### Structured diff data
——
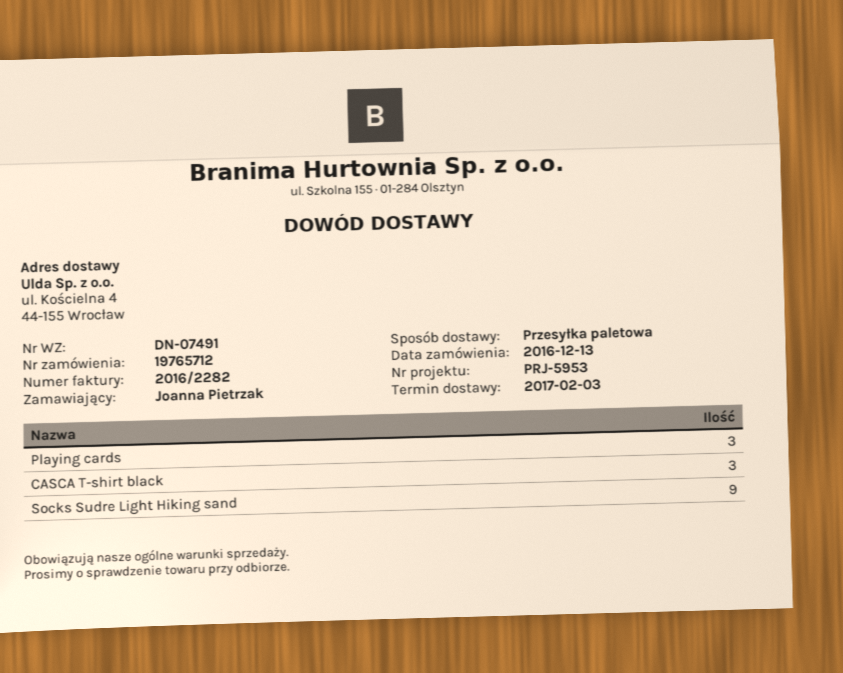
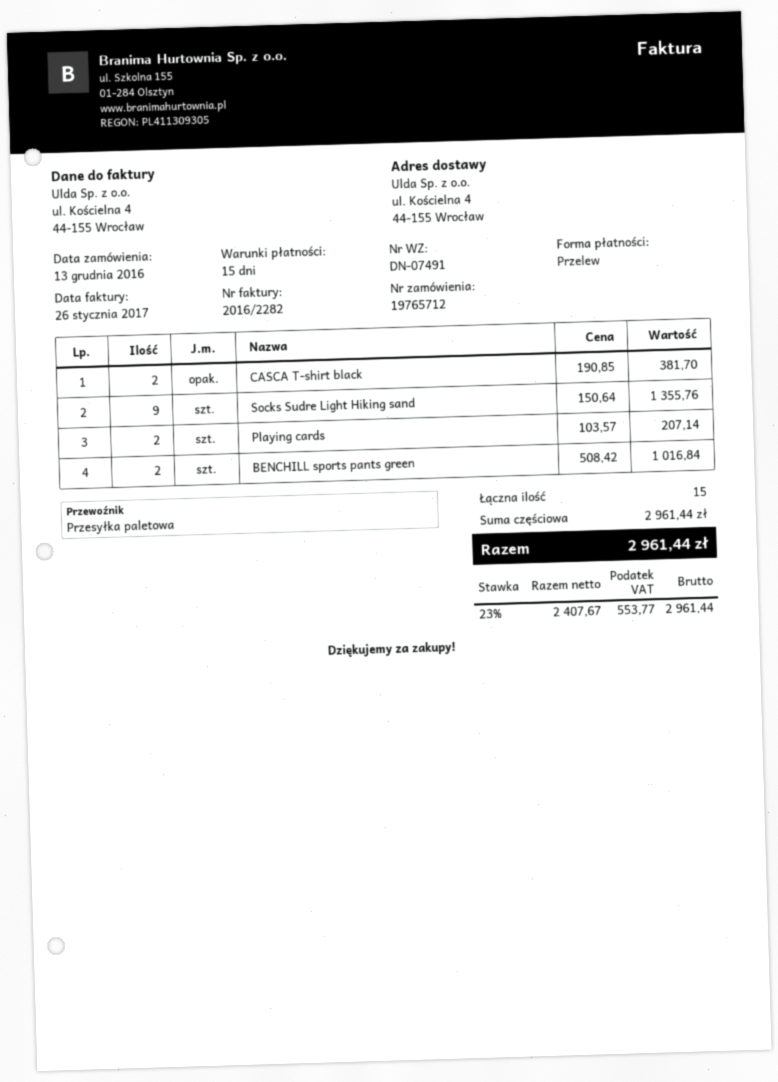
Playing cards: 3 -> 2
CASCA T-shirt black: 3 -> 2
BENCHILL sports pants green: none -> 2

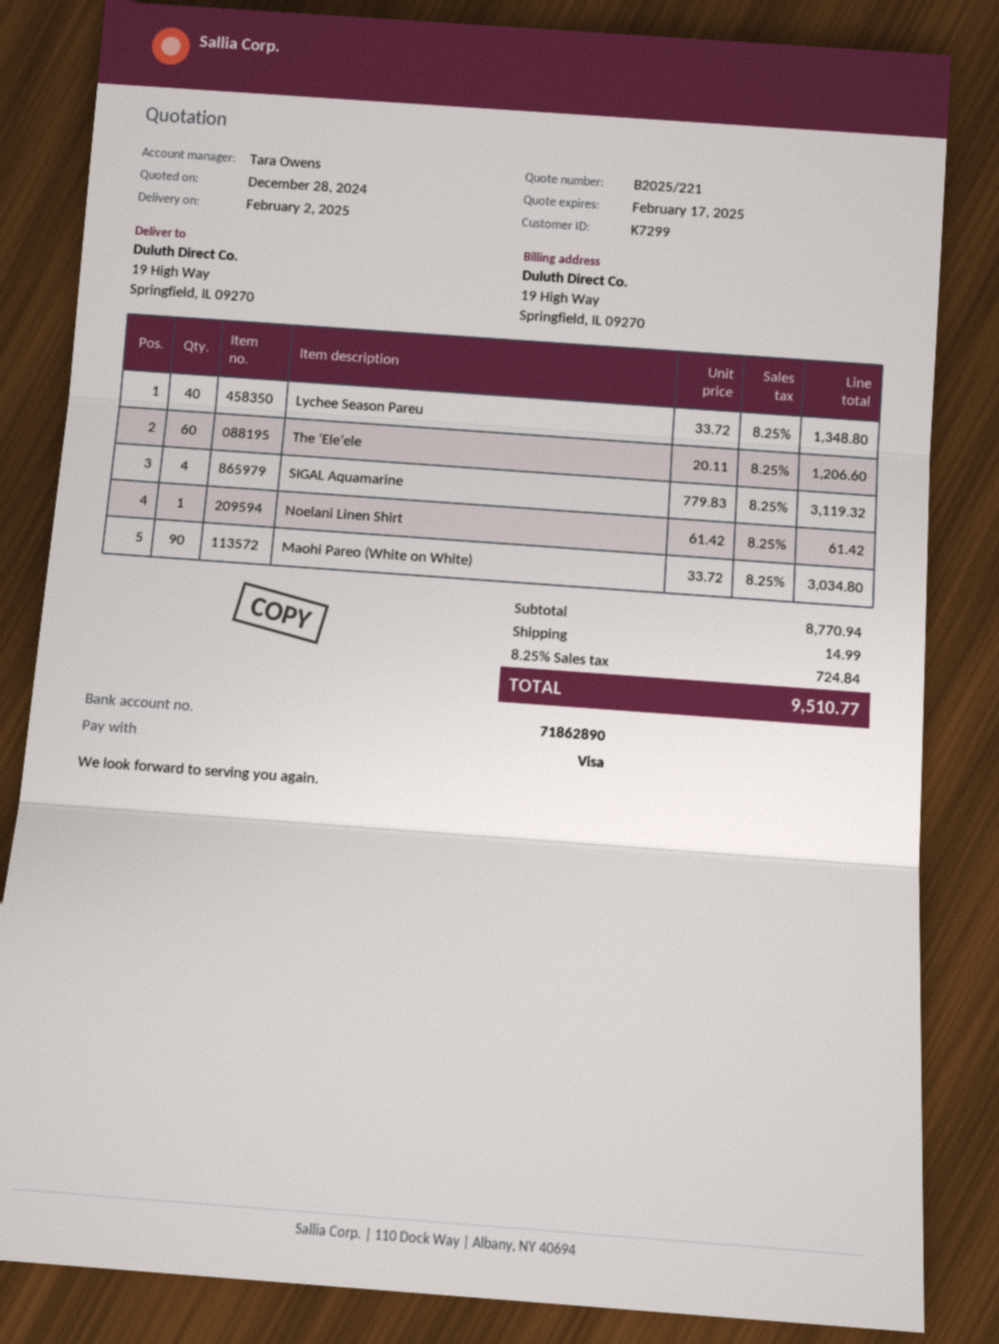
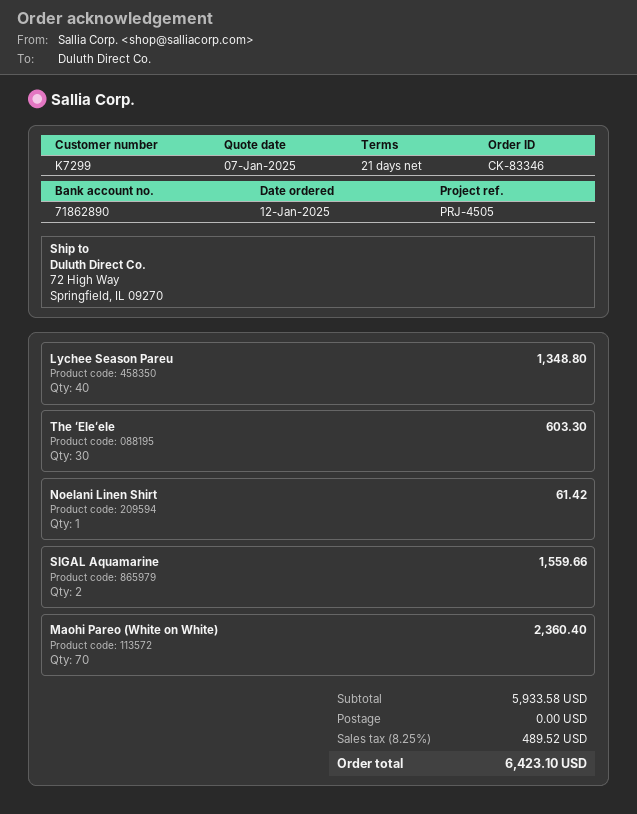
quote date: 2024-12-28 -> 2025-01-07
ship to: 19 High Way, Springfield, IL 09270 -> 72 High Way, Springfield, IL 09270
The ʻEleʻele: 60 for 1206.60 -> 30 for 603.30
SIGAL Aquamarine: 4 for 3119.32 -> 2 for 1559.66
Maohi Pareo (White on White): 90 for 3034.80 -> 70 for 2360.40
subtotal: 8770.94 -> 5933.58
shipping: 14.99 -> 0.00
tax: 8.25% = 724.84 -> 8.25% = 489.52
total: 9510.77 -> 6423.10

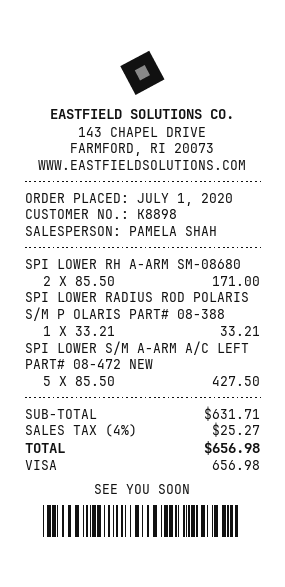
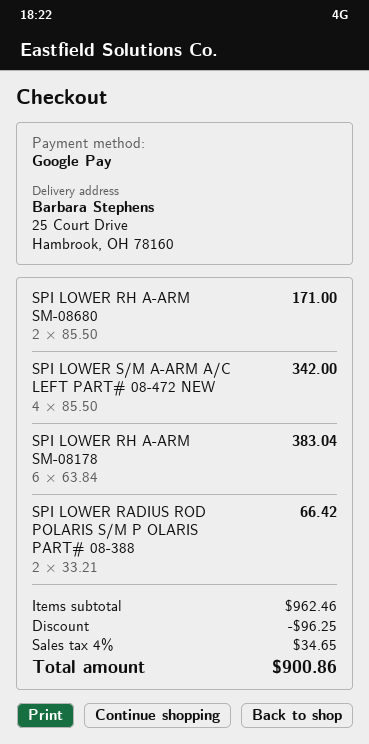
payment method: Visa -> Google Pay
SPI LOWER RADIUS ROD POLARIS S/M P OLARIS PART# 08-388: 1 x 33.21 = 33.21 -> 2 x 33.21 = 66.42
SPI LOWER S/M A-ARM A/C LEFT PART# 08-472 NEW: 5 x 85.50 = 427.50 -> 4 x 85.50 = 342.00
SPI LOWER RH A-ARM SM-08178: none -> 6 x 63.84 = 383.04
subtotal: 631.71 -> 962.46
discount: none -> 96.25
tax: 4% = 25.27 -> 4% = 34.65
total: 656.98 -> 900.86

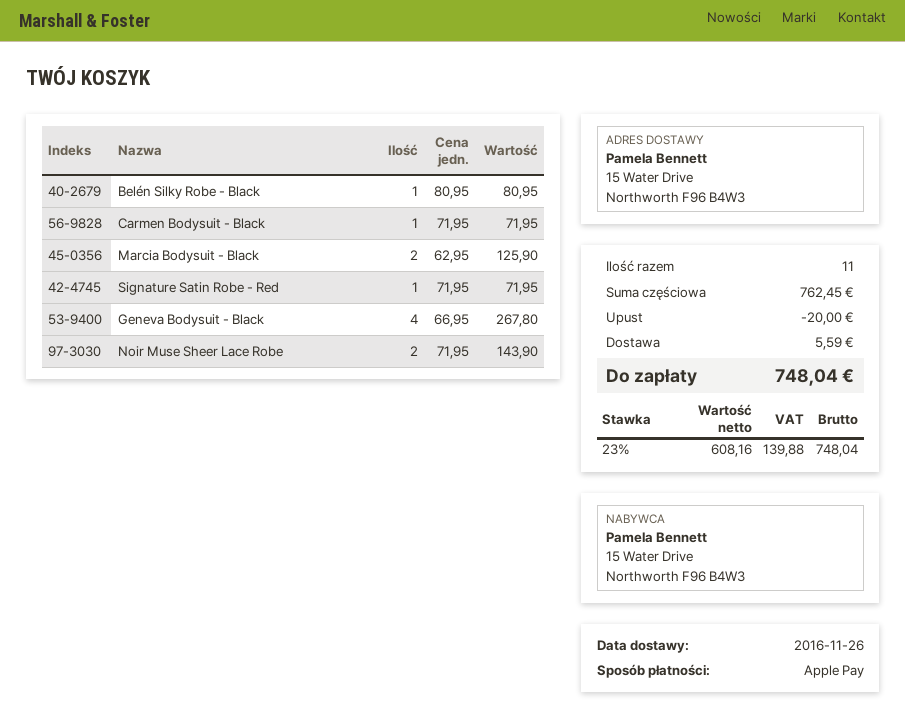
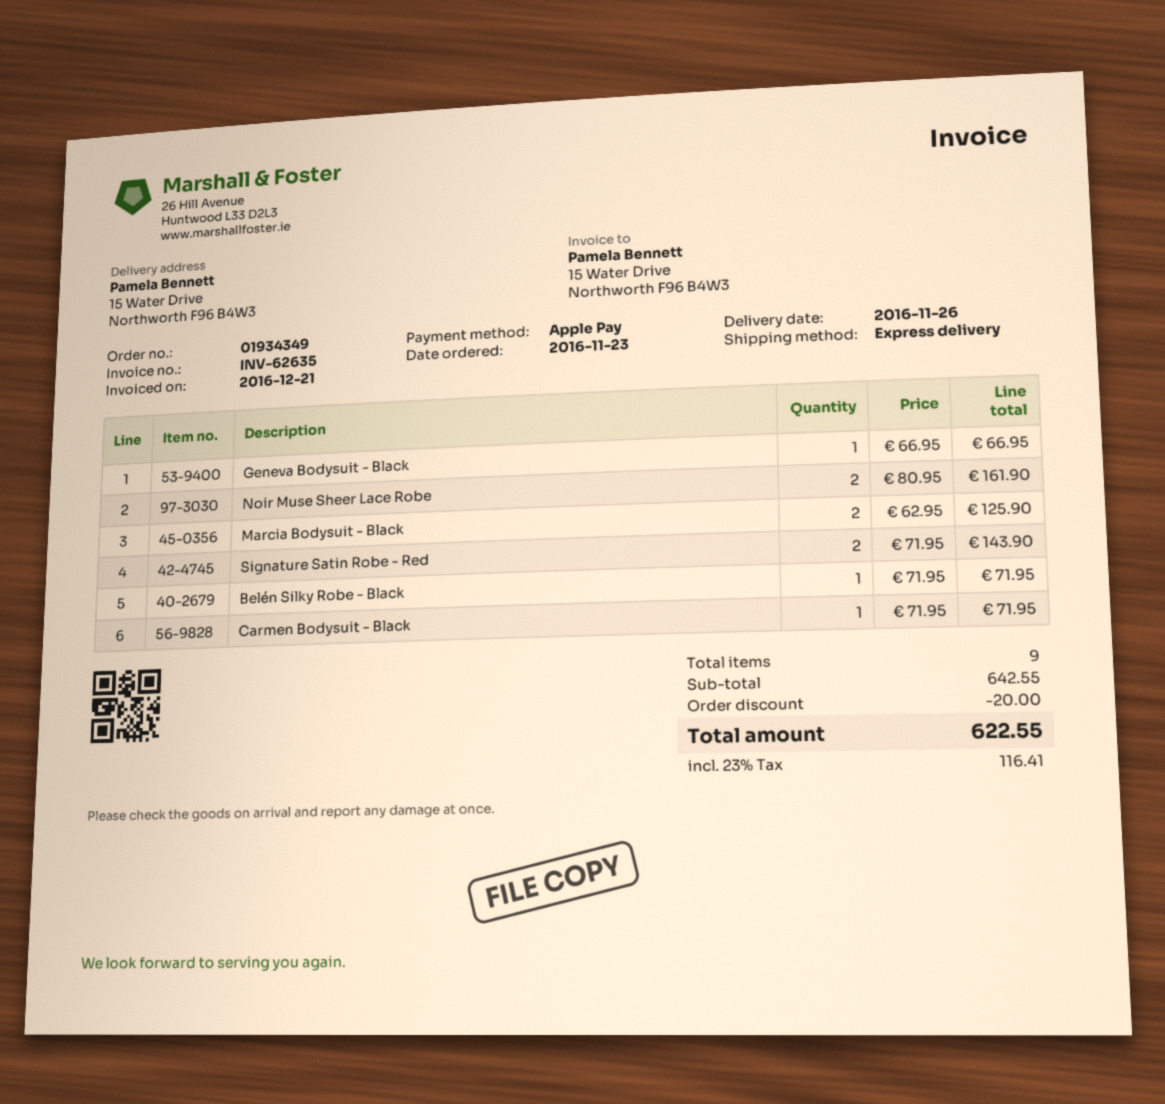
Belén Silky Robe - Black: 1 x 80.95 = 80.95 -> 1 x 71.95 = 71.95
Signature Satin Robe - Red: 1 x 71.95 = 71.95 -> 2 x 71.95 = 143.90
Geneva Bodysuit - Black: 4 x 66.95 = 267.80 -> 1 x 66.95 = 66.95
Noir Muse Sheer Lace Robe: 2 x 71.95 = 143.90 -> 2 x 80.95 = 161.90
total quantity: 11 -> 9
subtotal: 762.45 -> 642.55
shipping: 5.59 -> none
tax: 23% = 139.88 -> 23% = 116.41
total: 748.04 -> 622.55

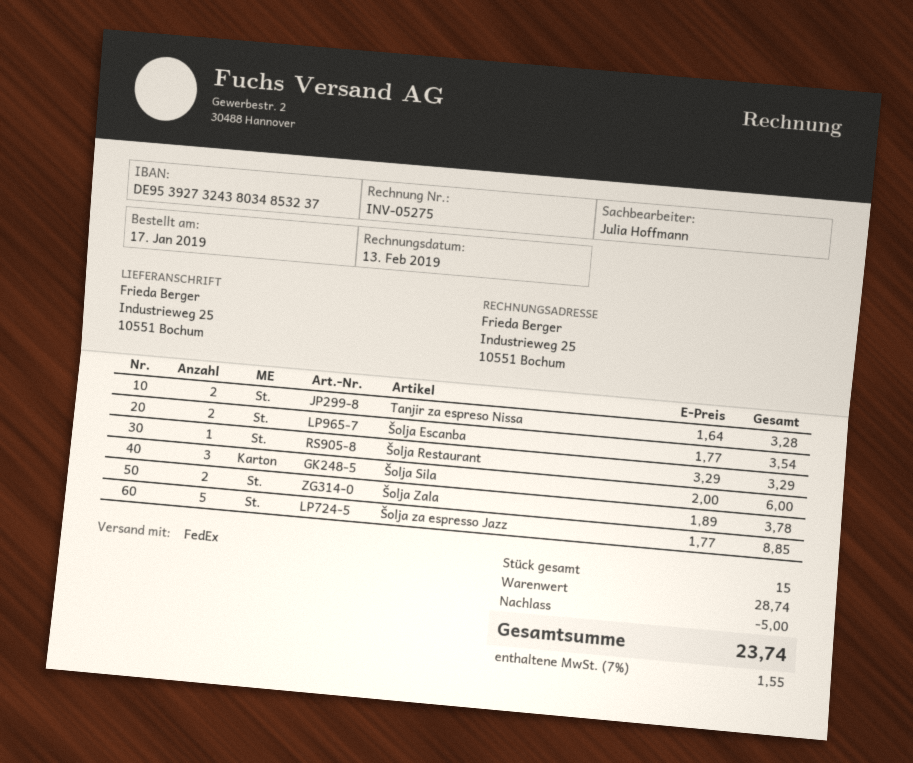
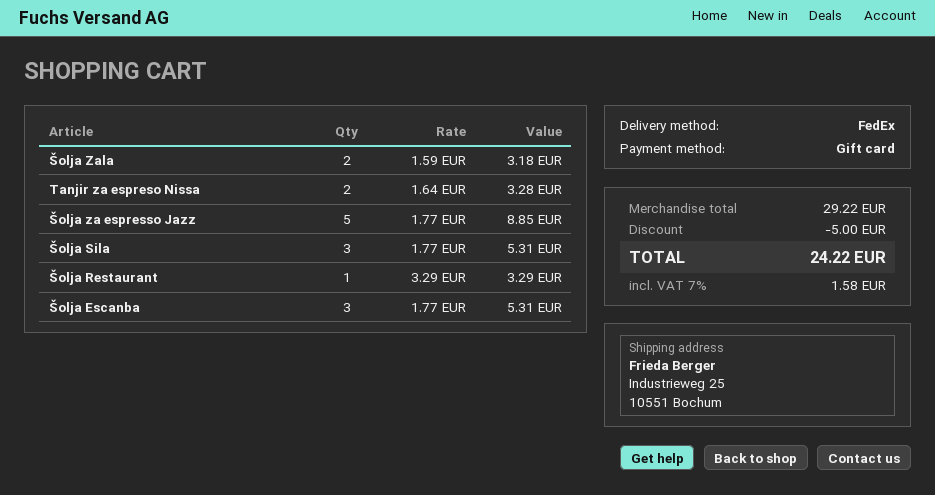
Šolja Escanba: 2 x 1.77 = 3.54 -> 3 x 1.77 = 5.31
Šolja Sila: 3 x 2.00 = 6.00 -> 3 x 1.77 = 5.31
Šolja Zala: 2 x 1.89 = 3.78 -> 2 x 1.59 = 3.18
subtotal: 28.74 -> 29.22
tax: 7% = 1.55 -> 7% = 1.58
total: 23.74 -> 24.22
——
### PROBLEM DETAILS
Your copy should hold all the data word for word. It should hold no pictures.

### RESPONSE TO THE EXERCISE
Playing cards: 3 -> 2
CASCA T-shirt black: 3 -> 2
BENCHILL sports pants green: none -> 2

quote date: 2024-12-28 -> 2025-01-07
ship to: 19 High Way, Springfield, IL 09270 -> 72 High Way, Springfield, IL 09270
The ʻEleʻele: 60 for 1206.60 -> 30 for 603.30
SIGAL Aquamarine: 4 for 3119.32 -> 2 for 1559.66
Maohi Pareo (White on White): 90 for 3034.80 -> 70 for 2360.40
subtotal: 8770.94 -> 5933.58
shipping: 14.99 -> 0.00
tax: 8.25% = 724.84 -> 8.25% = 489.52
total: 9510.77 -> 6423.10

payment method: Visa -> Google Pay
SPI LOWER RADIUS ROD POLARIS S/M P OLARIS PART# 08-388: 1 x 33.21 = 33.21 -> 2 x 33.21 = 66.42
SPI LOWER S/M A-ARM A/C LEFT PART# 08-472 NEW: 5 x 85.50 = 427.50 -> 4 x 85.50 = 342.00
SPI LOWER RH A-ARM SM-08178: none -> 6 x 63.84 = 383.04
subtotal: 631.71 -> 962.46
discount: none -> 96.25
tax: 4% = 25.27 -> 4% = 34.65
total: 656.98 -> 900.86

Belén Silky Robe - Black: 1 x 80.95 = 80.95 -> 1 x 71.95 = 71.95
Signature Satin Robe - Red: 1 x 71.95 = 71.95 -> 2 x 71.95 = 143.90
Geneva Bodysuit - Black: 4 x 66.95 = 267.80 -> 1 x 66.95 = 66.95
Noir Muse Sheer Lace Robe: 2 x 71.95 = 143.90 -> 2 x 80.95 = 161.90
total quantity: 11 -> 9
subtotal: 762.45 -> 642.55
shipping: 5.59 -> none
tax: 23% = 139.88 -> 23% = 116.41
total: 748.04 -> 622.55

Šolja Escanba: 2 x 1.77 = 3.54 -> 3 x 1.77 = 5.31
Šolja Sila: 3 x 2.00 = 6.00 -> 3 x 1.77 = 5.31
Šolja Zala: 2 x 1.89 = 3.78 -> 2 x 1.59 = 3.18
subtotal: 28.74 -> 29.22
tax: 7% = 1.55 -> 7% = 1.58
total: 23.74 -> 24.22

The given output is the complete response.